PSTAT 5A: Archives

Welcome to the final PSTAT 5A Lab of the quarter! In this lab, we will put everything we learned together and work on a mini-project of sorts. In addition to being a way for you to review the material in the course thus far, I hope this also provides you with a fun opportunity to start engaging in real-world data science applications!

What To Submit

At the end of this lab, you should have a well-formatted lab report containing selected figures and code. As a general practice, though, most Data Scientists perefer not to include the entirety of their code in their reports, opting instead to only summarize the code they used and then provide the full code in an appendix. We will not ask you to do this for this report; you may leave your full code in your report.

Please pay attention to the formatting of your document. Make sure your equations render properly, and make sure any hyperlinks you include function properly. Also ensure you update your Notebook Metadata to include your name on your .pdf; failure to do so will incur a 50% penalty.

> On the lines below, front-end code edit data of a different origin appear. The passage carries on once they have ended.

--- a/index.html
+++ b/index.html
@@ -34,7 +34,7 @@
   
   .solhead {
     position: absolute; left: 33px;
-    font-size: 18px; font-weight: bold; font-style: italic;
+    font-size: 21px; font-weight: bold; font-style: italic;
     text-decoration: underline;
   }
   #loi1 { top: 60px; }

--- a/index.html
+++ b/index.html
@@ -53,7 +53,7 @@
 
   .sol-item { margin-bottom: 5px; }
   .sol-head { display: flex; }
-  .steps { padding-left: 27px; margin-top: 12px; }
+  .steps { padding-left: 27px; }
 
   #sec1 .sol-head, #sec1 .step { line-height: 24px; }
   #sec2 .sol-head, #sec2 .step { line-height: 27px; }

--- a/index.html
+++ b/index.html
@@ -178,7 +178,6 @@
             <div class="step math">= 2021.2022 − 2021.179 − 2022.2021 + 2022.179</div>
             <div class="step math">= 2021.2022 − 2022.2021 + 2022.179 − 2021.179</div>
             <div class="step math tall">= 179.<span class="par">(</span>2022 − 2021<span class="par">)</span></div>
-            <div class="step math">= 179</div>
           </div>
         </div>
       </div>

Make sure all plots you generate are properly labelled and include titles.

Caution

Here is how this lab will be graded:

You will get 0.5pts of the total points for submitting both a .pdf and a .ipnyb file.
Your TA will then examine two of your plots (exactly which plots will not be revealed to you until after grading is done) and award you 0.15pts for each correct plot.
Your TA will then examine one of your statistical analyses (exactly which analyses will not be revealed to you until after grading is done) and award you 0.2pts for each correct analysis.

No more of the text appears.